# Smart Cookies - Location Exposure Extract
#### based on - C3.ai COVID-19 Data Lake Quickstart in Python
#### Location Exposure doco: https://c3.ai/covid-19-api-documentation/#tag/LocationExposure

Loading Dependencies Below:

In [53]:
import requests
import pandas as pd
from matplotlib import pyplot as plt
import matplotlib
from scipy.stats import gamma
import numpy as np

Ensuring that the most recent version of pandas (>= 1.0.0)

In [54]:
print("pandas version", pd.__version__)
assert pd.__version__[0] >= "1", "To use this notebook, upgrade to the newest version of pandas. See https://pandas.pydata.org/pandas-docs/stable/getting_started/install.html for details."

pandas version 1.1.4


<a id="helpers"></a>
## Helper methods for accessing the API

The helper methods in `c3aidatalake.py` convert a JSON response from the C3.ai APIs to a Pandas DataFrame.
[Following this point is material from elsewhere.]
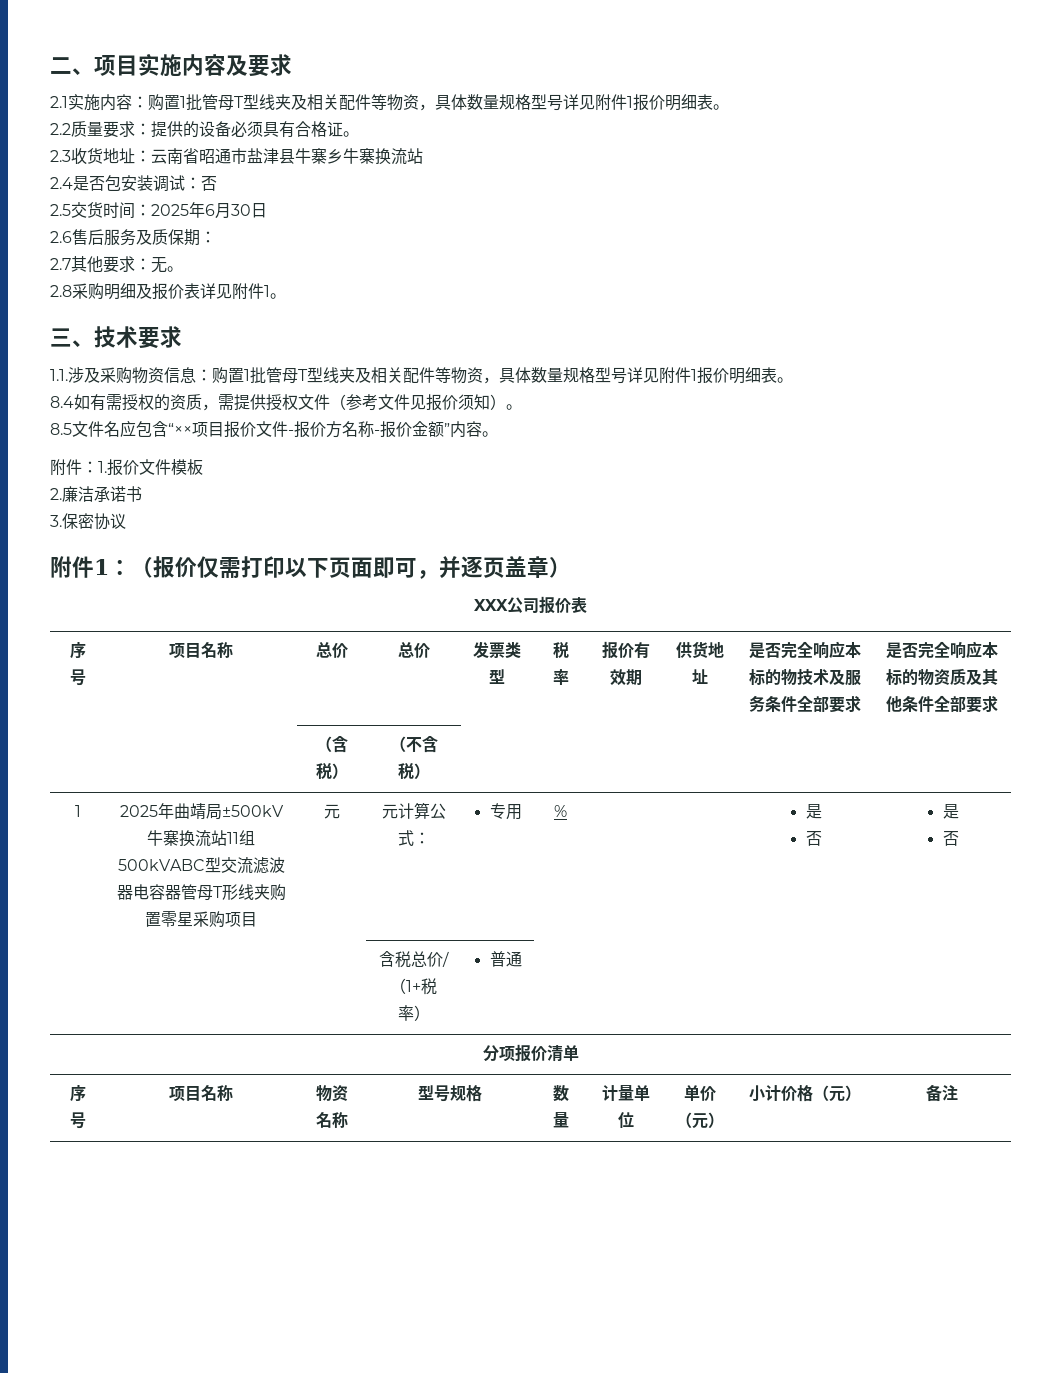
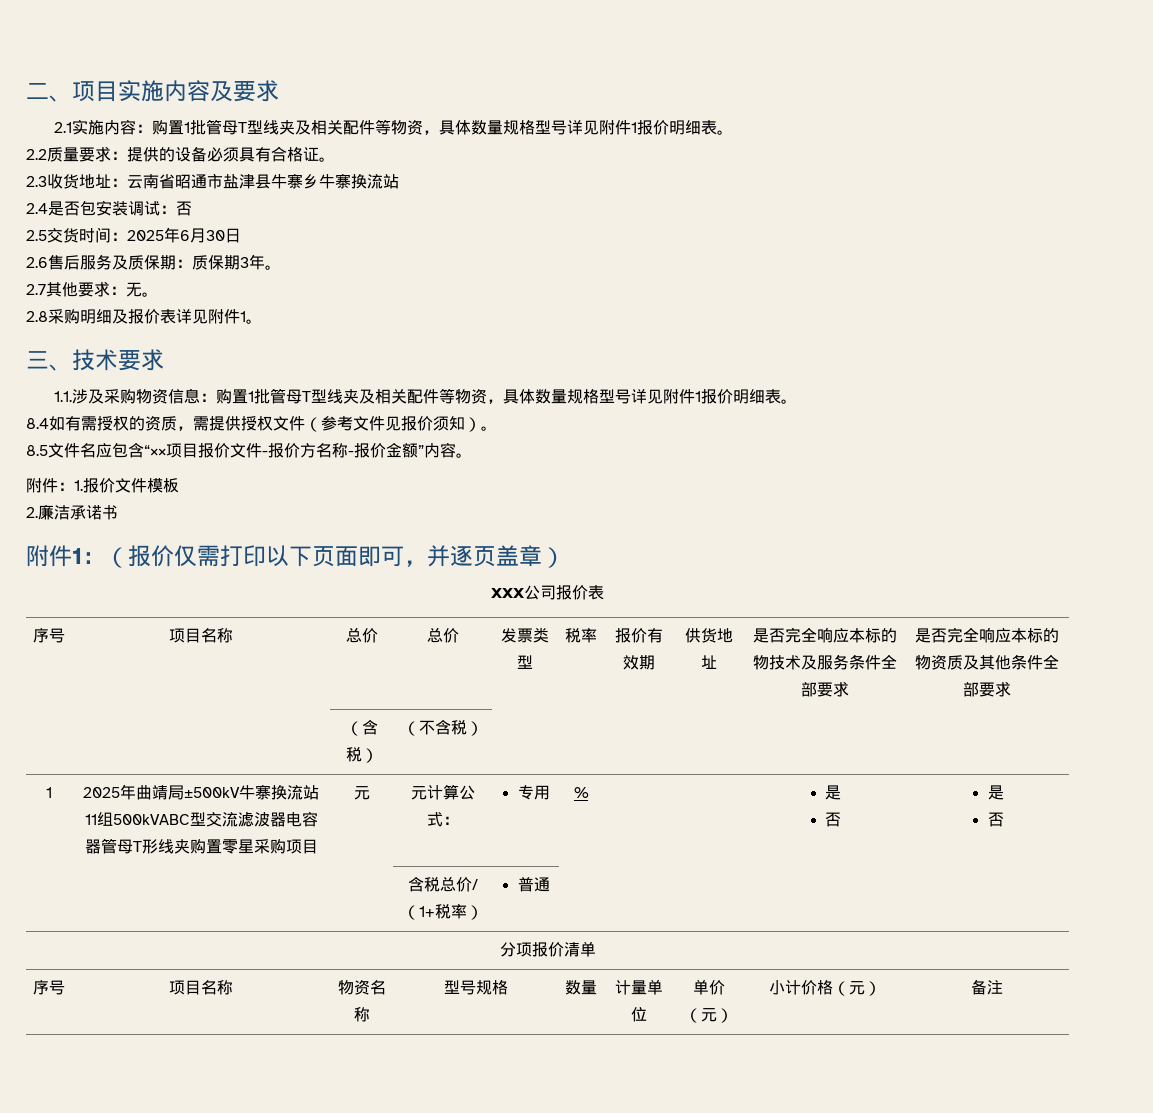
- 2.6售后服务及质保期：
+ 2.6售后服务及质保期：质保期3年。
- 3.保密协议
You may wish to view the code in `c3aidatalake.py` before running the code below. 

`c3aidatalake.py` is a API file provided by C3.ai

In [55]:
import c3aidatalake 

### Depends on output file from Daphne's notebook: outbreaklocation_by_county
Note: For testing, limited to Texas only and the first 100 counties.

In [56]:
# get the location exposure data for a pair of counties, return it as a df
def eachlocationExposures(locationTarget , locationVisited):

    # try:
    exposure = c3aidatalake.read_data_json(
        "locationexposure",
        "getlocationexposures",
            {
                "spec":
                {
                    "locationTarget": locationTarget,
                    "locationVisited": locationVisited,
                    "start": "2020-09-01",
                    "end": "2020-10-31"
                }
            }
        )
    # except:
    #     print('Error calling eachlocationExposures("' + locationTarget + ', "' + locationVisited + '")')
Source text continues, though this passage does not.